Preparation of solutions

**500mM EDTA (pH 8), 100 mL **

  1. Weigh out 18.61 g EDTA disodium salt, dihydrate and add to a 100 mL Duran bottle.

  2. Measure out 80 mL distilled water and add to the Duran bottle.

  3. Add a stir bar and place on a magnetic stirring plate to mix the solution. The EDTA salt will not go into solution until the pH reaches 8.0.
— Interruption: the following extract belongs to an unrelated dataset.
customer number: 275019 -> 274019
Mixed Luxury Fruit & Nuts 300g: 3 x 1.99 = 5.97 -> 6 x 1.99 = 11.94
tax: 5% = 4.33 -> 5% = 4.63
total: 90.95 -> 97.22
  4. Add a pH meter into the solution to observe the pH.

  5. Add enough NaOH to correct pH

    1. Add a drop a time, wait for the pH to stabilize before another drop
  6. Once fully dissolved (this will take some time so be patient), top up the solution to 100 mL using distilled water, if necessary.
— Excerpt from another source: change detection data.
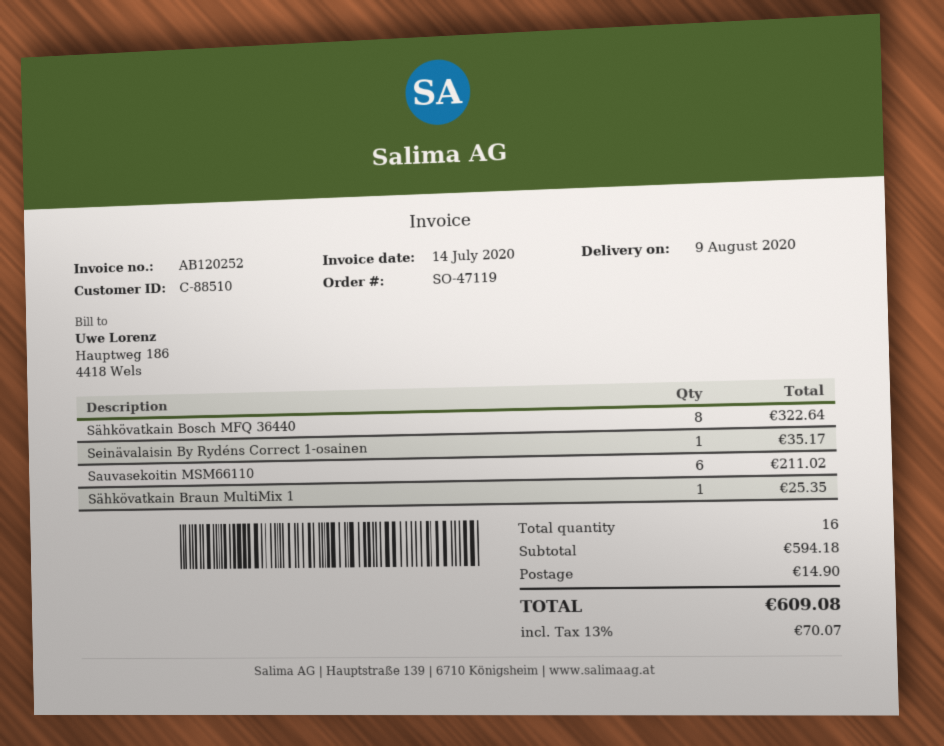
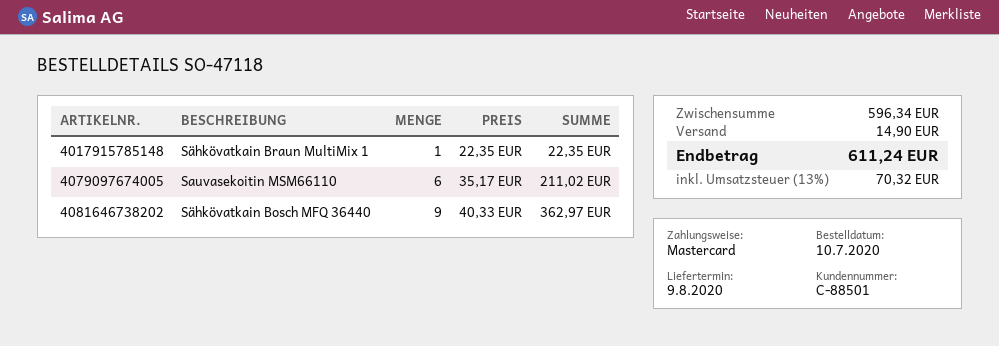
order number: SO-47119 -> SO-47118
customer number: C-88510 -> C-88501
Sähkövatkain Bosch MFQ 36440: 8 for 322.64 -> 9 for 362.97
Seinävalaisin By Rydéns Correct 1-osainen: 1 for 35.17 -> none
Sähkövatkain Braun MultiMix 1: 1 for 25.35 -> 1 for 22.35
subtotal: 594.18 -> 596.34
tax: 13% = 70.07 -> 13% = 70.32
total: 609.08 -> 611.24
  7. To sterilize, autoclave the solution on a liquid cycle (at least 30 min)

500mM EDTA (pH 7.4), 100mL

Same as above, adjust pH to 7.4 instead

10X TBE, recipe of 1 L

  • 108 g tris base

  • 55 g boric acid

  • 900 ml double-distilled H2O

  • 40 ml 0.5 M EDTA solution (pH 8.0)

Adjust volume to 1 L

20% 29:1 (Bis)acrylamide Urea, recipe of 1 L

  • 420 g Urea

  • 500 mL 40% 29:1 acrylamide:bisacrylamide

  • 100 mL 10X TBE

  • 90 mL H2O

Store in 4 ºC

7 M Urea, recipe of 1 L

  • 420 g Urea

  • 590 mL H2O

  • 100 mL 10X TBE

  1. Mix the materials in a 1L bottle

  2. Add a stir bar, stir the solution on a hot plate, keep heating (50C +/- 10C) while stirring the solution

    1. You can leave it stirring overnight
  3. Once done, cool to RT, store in 4 ºC within 24 hours.

Ammonium Persulfate, APS, 10% w/v, recipe of 10 mL

  • Dissolve 1 g APS in 10 mL H 2 O

Store in 4 ºC, away from light.

Loading Dye (25 mM EDTA/ Formamide/ Bromophenol Blue), recipe of 10 mL

  • 500 µL EDTA, 500 mM, pH 7.4

    • prepared from EDTA powder
  • 9.5 mL Formamide

  • 0.5 mg Bromophenol Blue (add up to 1 mg where appropriate)

Store in RT. If precipitate forms, use the supernatant.

Pouring a Polyacrylamide Gel

  1. Clean your glass plate with soap water, EtOH and finally glass surface cleaner.

  2. Wipe them dry with KimWipe (Caution: do not scratch nor drop.)

  3. Select a comb with the same thickness as the spacer. Clean the comb as outlines in Steps 1-2.

  4. Depending on polyacrylamide gel percentage, prepare an unpolymerized gel mixture in a plastic Falcon Tube. total to 5 mL:

  5. Add 5 μL TEMED (N′,N′,N′,N′-Tetramethylethane-1,2-diamine) to the mixture under the water level to prevent rapid evaporation. (Caution: TEMED can cause irritation. It has a pungent fishy odor.)

  6. Do not forget to return the 20% 29:1 (Bis)acrylaimide Urea and 7 M Urea to the 4ºC refrigerator.

  7. Clip the glass plates and the spacers together, face the |¯______/¯| side on the top (not the |¯¯¯¯¯¯¯¯¯| side)

  8. Add 50 μL 10% Ammonium Sulfate (Caution: forms radicals. Store away from light.).

  9. Pour the mixture into the glass sandwich. Avoid any air bubbles. Consult an experienced colleague before you start if this is your first attempt.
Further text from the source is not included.